Transcribe the listing word for word, beginning at its first line and ending at the line containing "Dernier ciel: 144"; omit the pictures.

══════════════════════════════

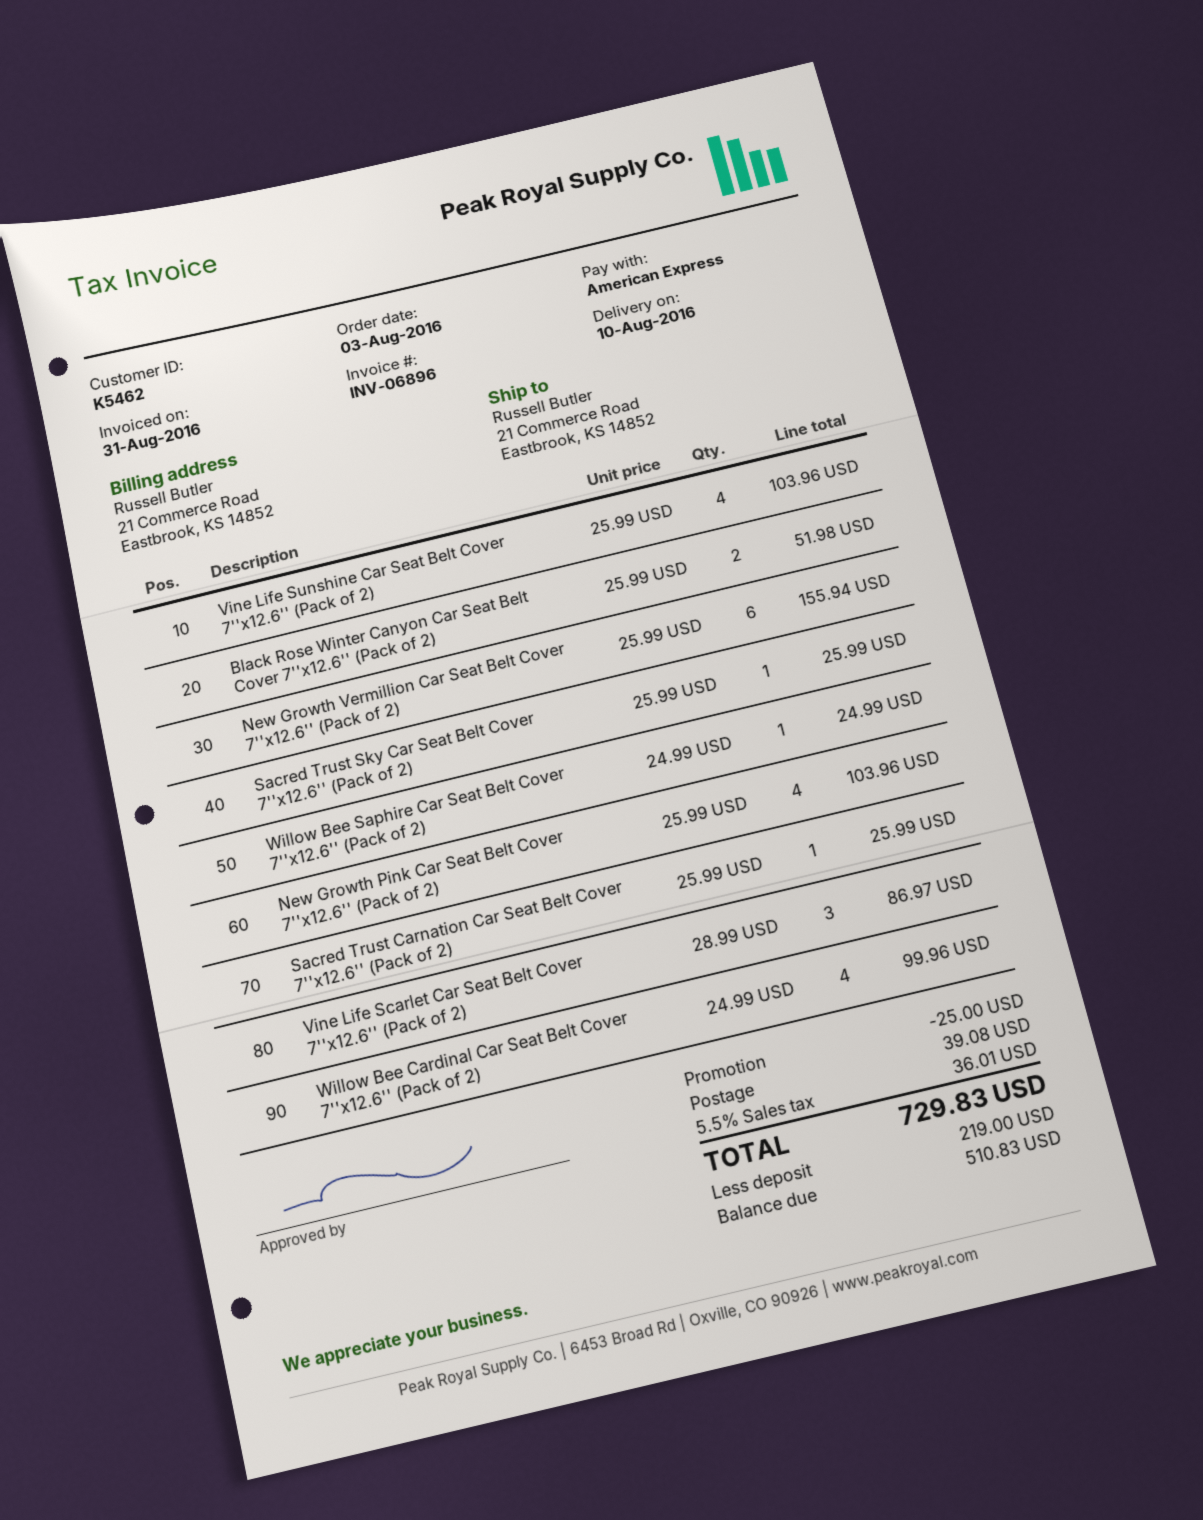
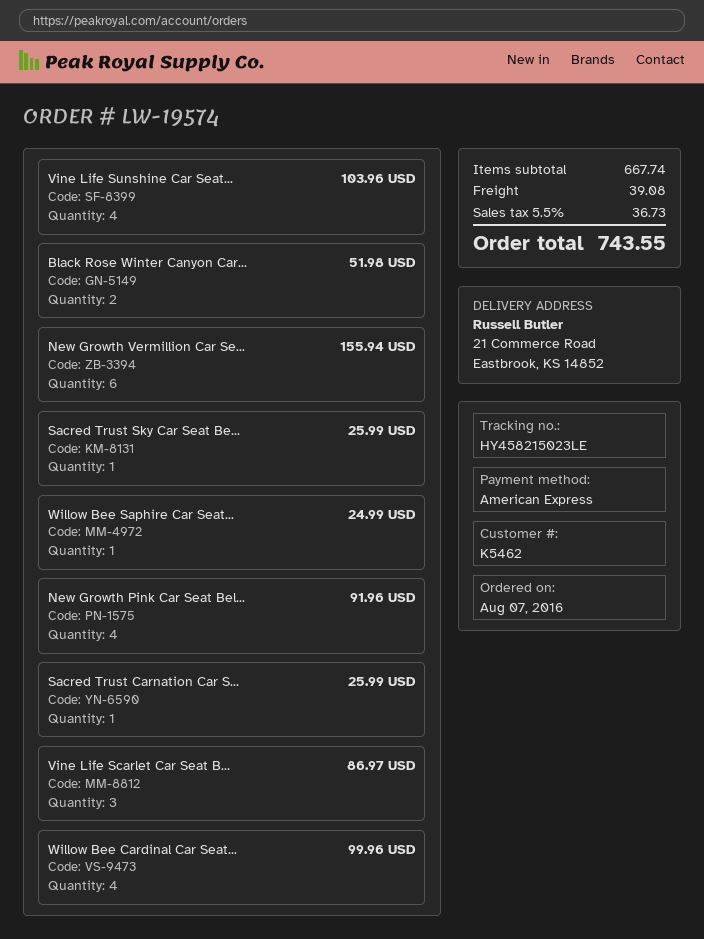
order date: 2016-08-03 -> 2016-08-07
New Growth Pink Car Seat Belt Cover 7''x12.6'' (Pack of 2): 4 for 103.96 -> 4 for 91.96
discount: 25.00 -> none
tax: 5.5% = 36.01 -> 5.5% = 36.73
total: 729.83 -> 743.55

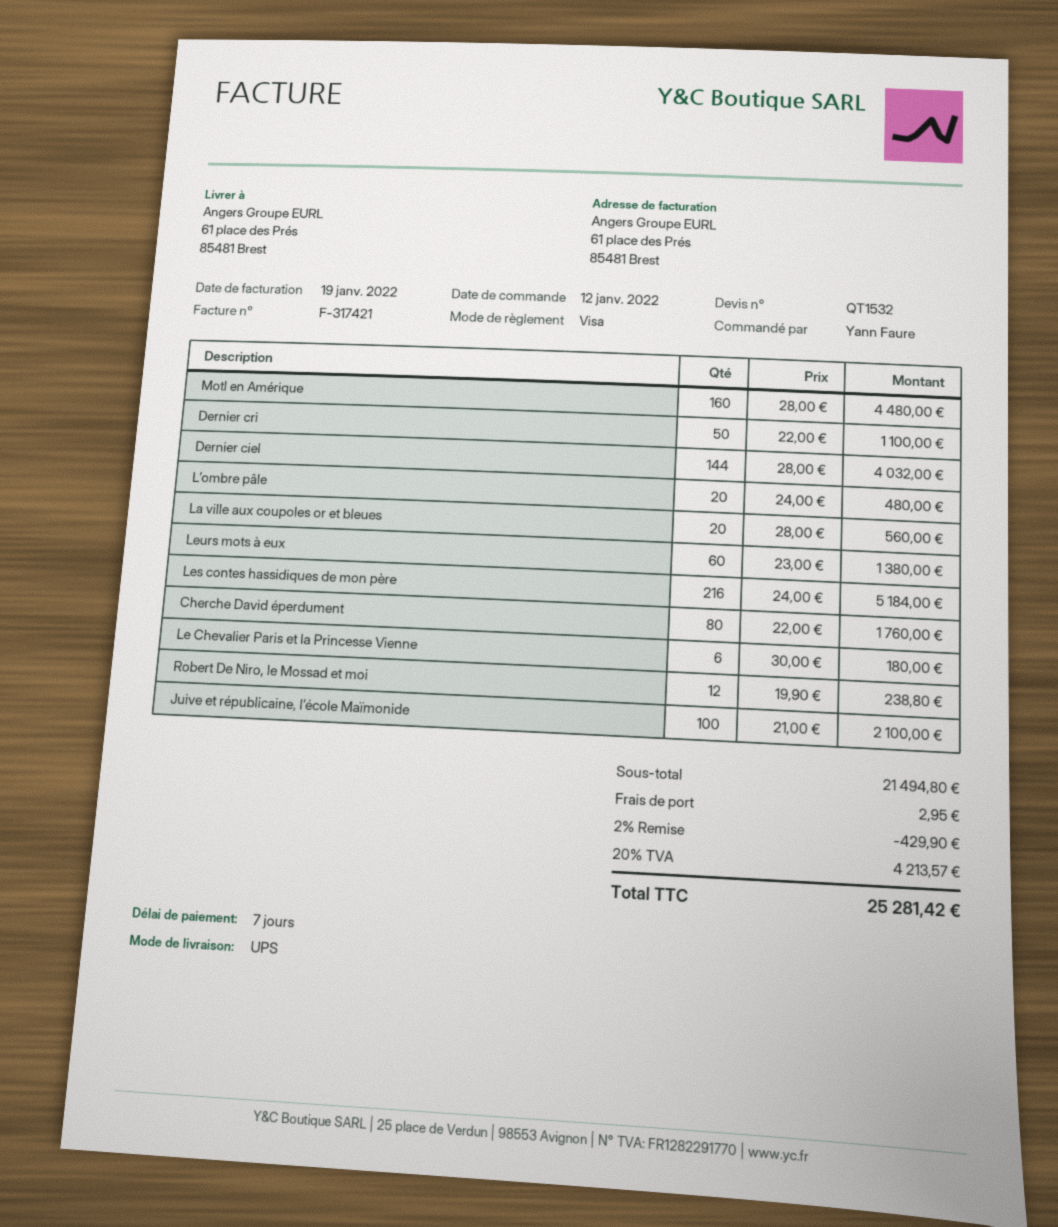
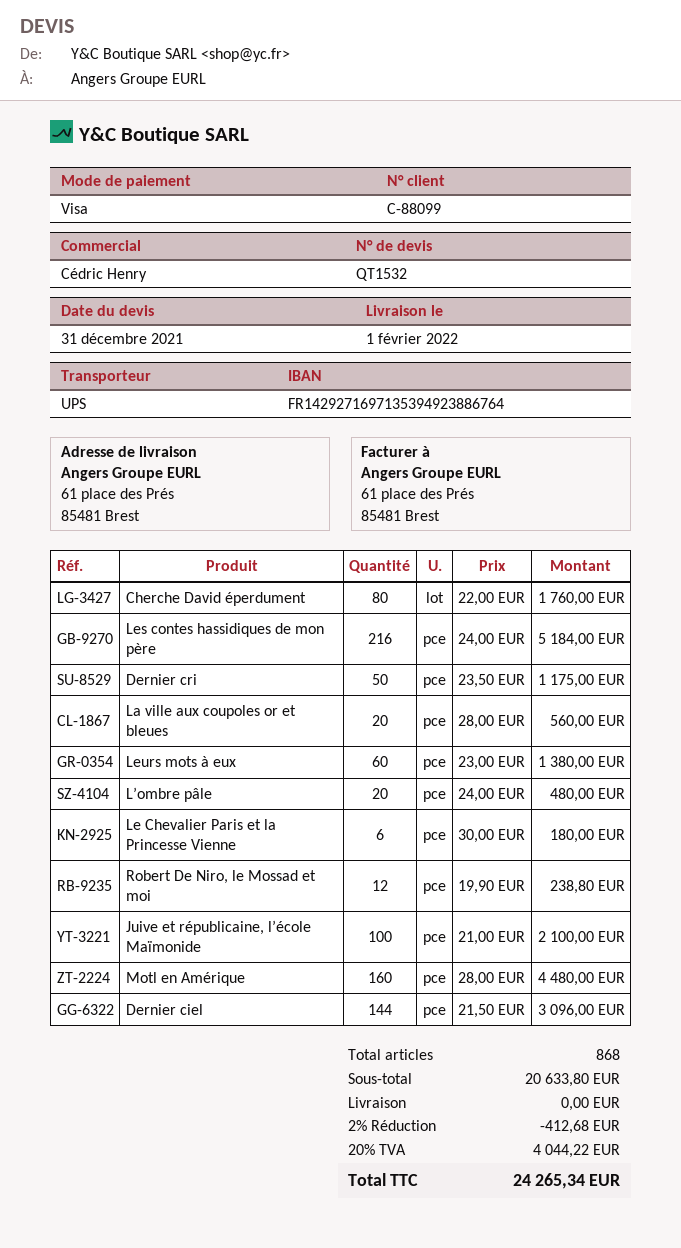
Dernier cri: 50 x 22.00 = 1100.00 -> 50 x 23.50 = 1175.00
Dernier ciel: 144 x 28.00 = 4032.00 -> 144 x 21.50 = 3096.00
subtotal: 21494.80 -> 20633.80
discount: 2% = 429.90 -> 2% = 412.68
shipping: 2.95 -> 0.00
tax: 20% = 4213.57 -> 20% = 4044.22
total: 25281.42 -> 24265.34

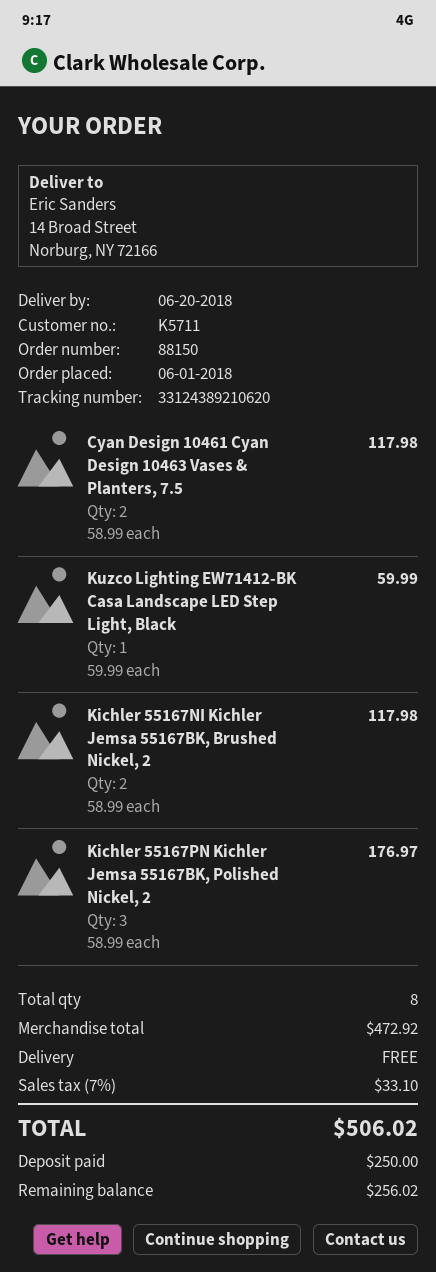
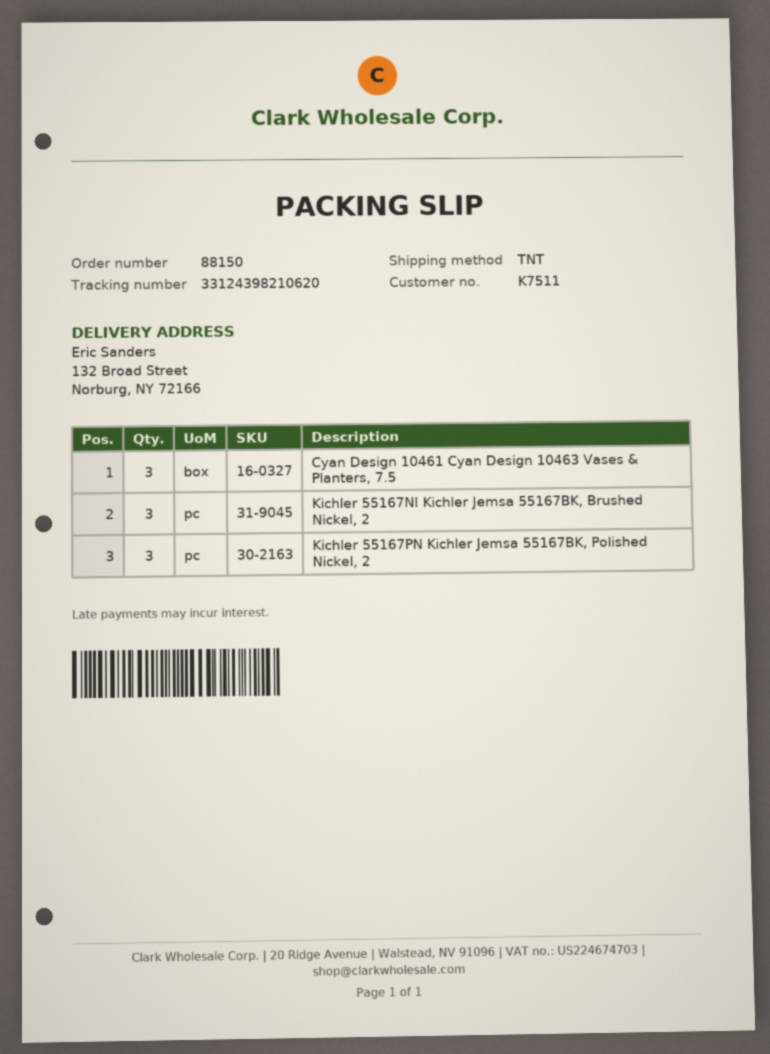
customer number: K5711 -> K7511
tracking number: 33124389210620 -> 33124398210620
ship to: 14 Broad Street, Norburg, NY 72166 -> 132 Broad Street, Norburg, NY 72166
Cyan Design 10461 Cyan Design 10463 Vases & Planters, 7.5: 2 -> 3
Kuzco Lighting EW71412-BK Casa Landscape LED Step Light, Black: 1 -> none
Kichler 55167NI Kichler Jemsa 55167BK, Brushed Nickel, 2: 2 -> 3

══════════════════════════════

TASK ANSWER:
order date: 2016-08-03 -> 2016-08-07
New Growth Pink Car Seat Belt Cover 7''x12.6'' (Pack of 2): 4 for 103.96 -> 4 for 91.96
discount: 25.00 -> none
tax: 5.5% = 36.01 -> 5.5% = 36.73
total: 729.83 -> 743.55

Dernier cri: 50 x 22.00 = 1100.00 -> 50 x 23.50 = 1175.00
Dernier ciel: 144 x 28.00 = 4032.00 -> 144 x 21.50 = 3096.00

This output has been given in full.